### Directions for this task
Report how many lines in the records below contain the word "letter". Give only the number.

------ Given data

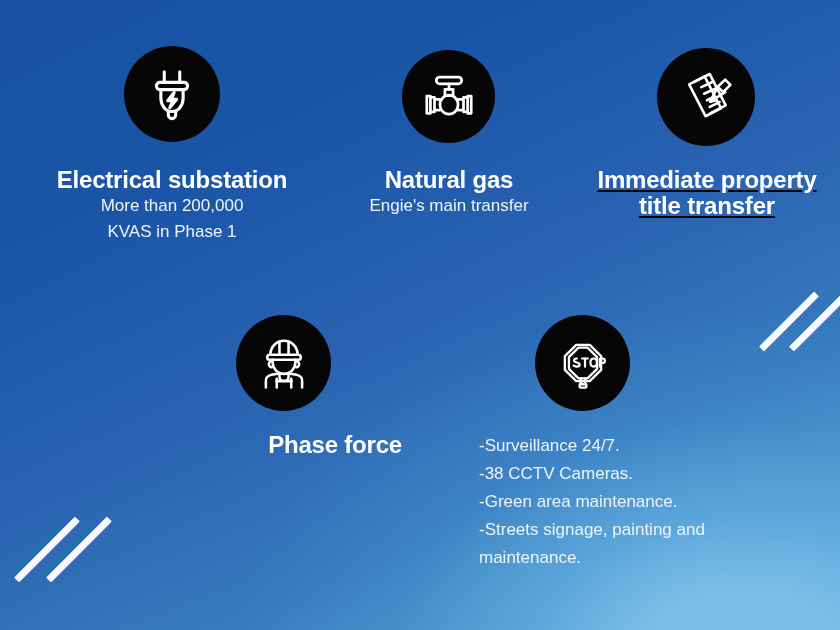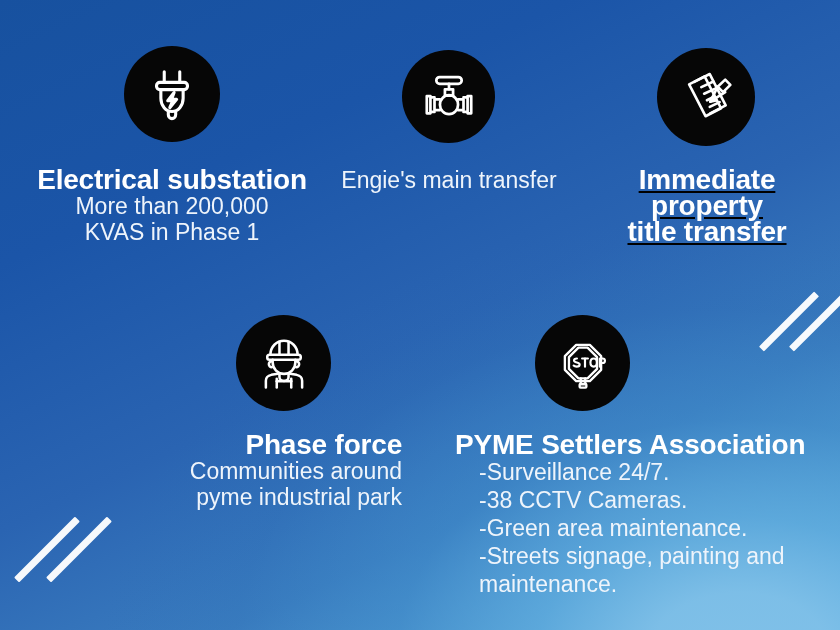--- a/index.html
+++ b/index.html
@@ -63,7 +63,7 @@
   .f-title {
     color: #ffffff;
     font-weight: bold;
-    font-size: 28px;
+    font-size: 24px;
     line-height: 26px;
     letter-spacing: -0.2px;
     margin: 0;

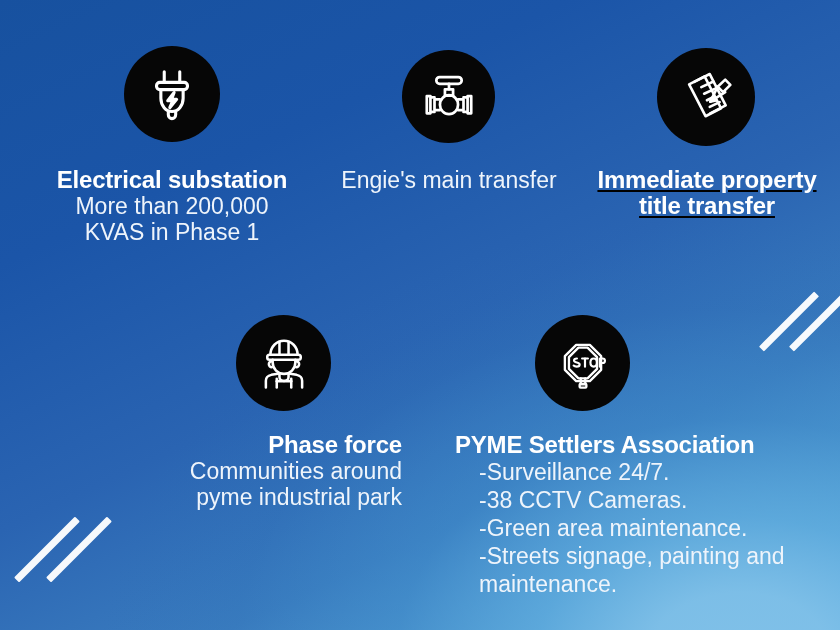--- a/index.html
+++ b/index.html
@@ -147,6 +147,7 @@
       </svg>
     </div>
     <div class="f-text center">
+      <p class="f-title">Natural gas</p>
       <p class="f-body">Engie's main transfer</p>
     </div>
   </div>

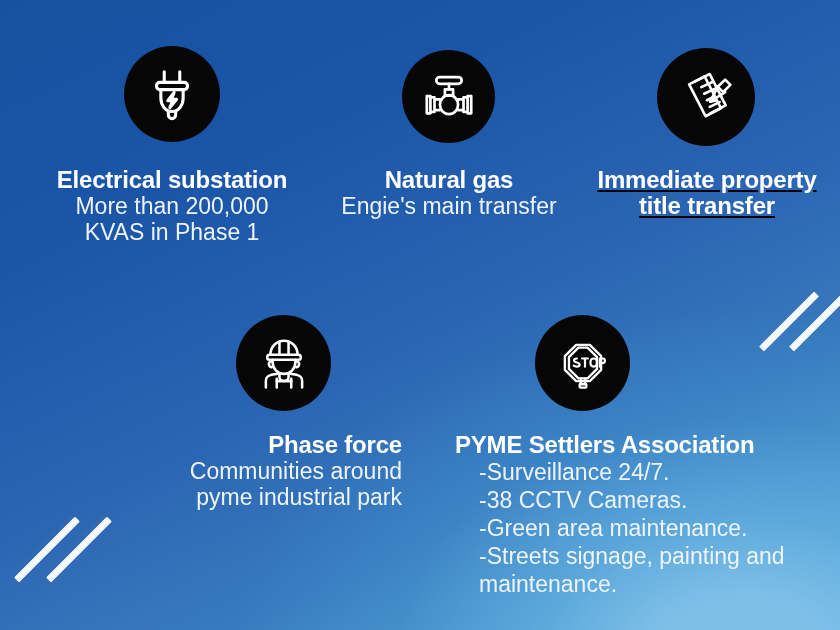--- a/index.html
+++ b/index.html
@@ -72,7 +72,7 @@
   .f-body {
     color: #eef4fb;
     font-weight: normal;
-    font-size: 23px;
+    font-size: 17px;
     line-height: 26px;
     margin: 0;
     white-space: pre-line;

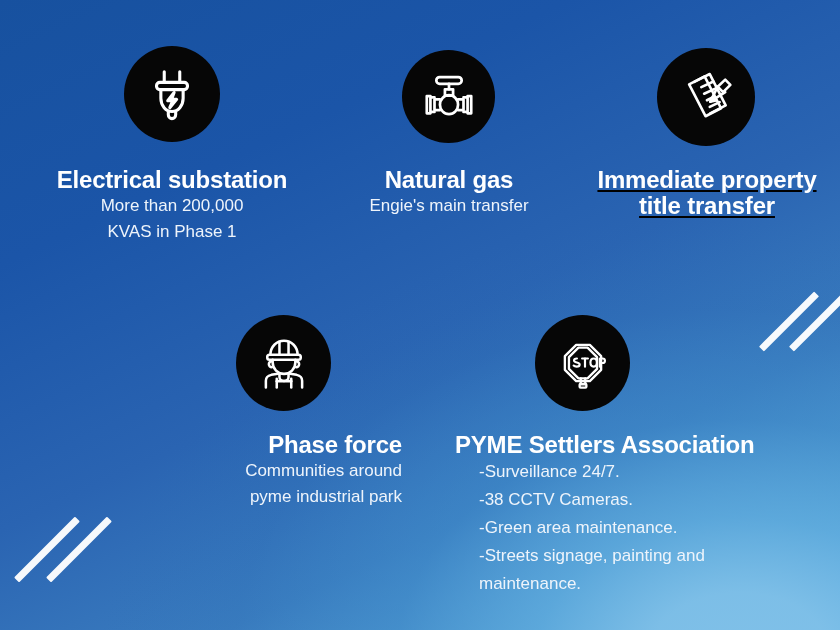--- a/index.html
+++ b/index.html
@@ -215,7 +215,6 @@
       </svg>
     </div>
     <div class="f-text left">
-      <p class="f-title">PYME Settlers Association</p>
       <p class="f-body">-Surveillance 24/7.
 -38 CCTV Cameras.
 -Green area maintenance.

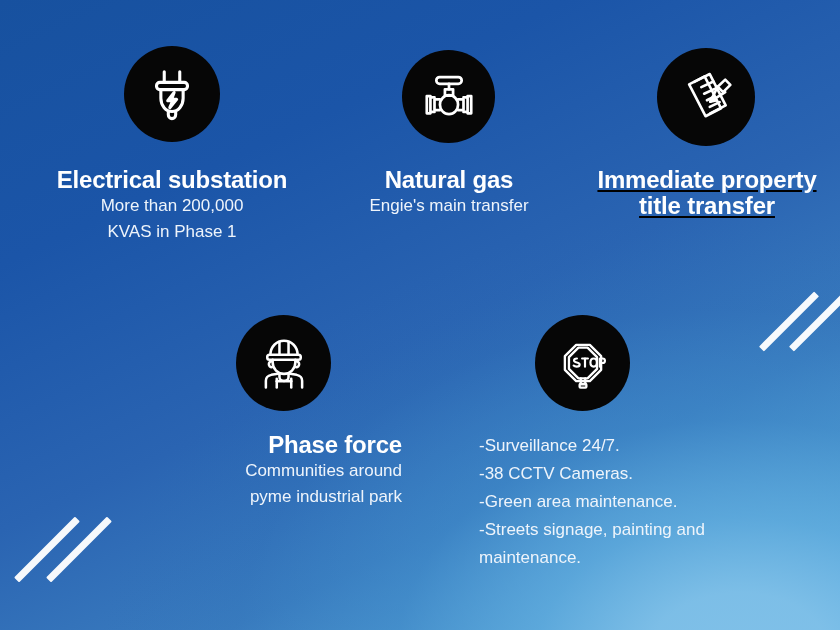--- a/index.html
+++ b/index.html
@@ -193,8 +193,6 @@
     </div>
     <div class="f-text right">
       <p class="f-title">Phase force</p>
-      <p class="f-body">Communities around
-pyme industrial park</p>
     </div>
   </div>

------------
------ Given data

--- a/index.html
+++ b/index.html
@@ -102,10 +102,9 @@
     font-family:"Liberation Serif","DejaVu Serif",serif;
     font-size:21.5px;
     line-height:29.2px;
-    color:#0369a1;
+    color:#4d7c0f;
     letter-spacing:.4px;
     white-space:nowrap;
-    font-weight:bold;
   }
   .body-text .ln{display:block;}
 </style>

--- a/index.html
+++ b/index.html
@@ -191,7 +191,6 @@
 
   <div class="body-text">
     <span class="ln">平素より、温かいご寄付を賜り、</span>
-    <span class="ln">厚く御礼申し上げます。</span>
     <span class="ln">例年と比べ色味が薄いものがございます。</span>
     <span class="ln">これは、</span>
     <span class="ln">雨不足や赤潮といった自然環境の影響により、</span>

------------

### Answer to the problem
2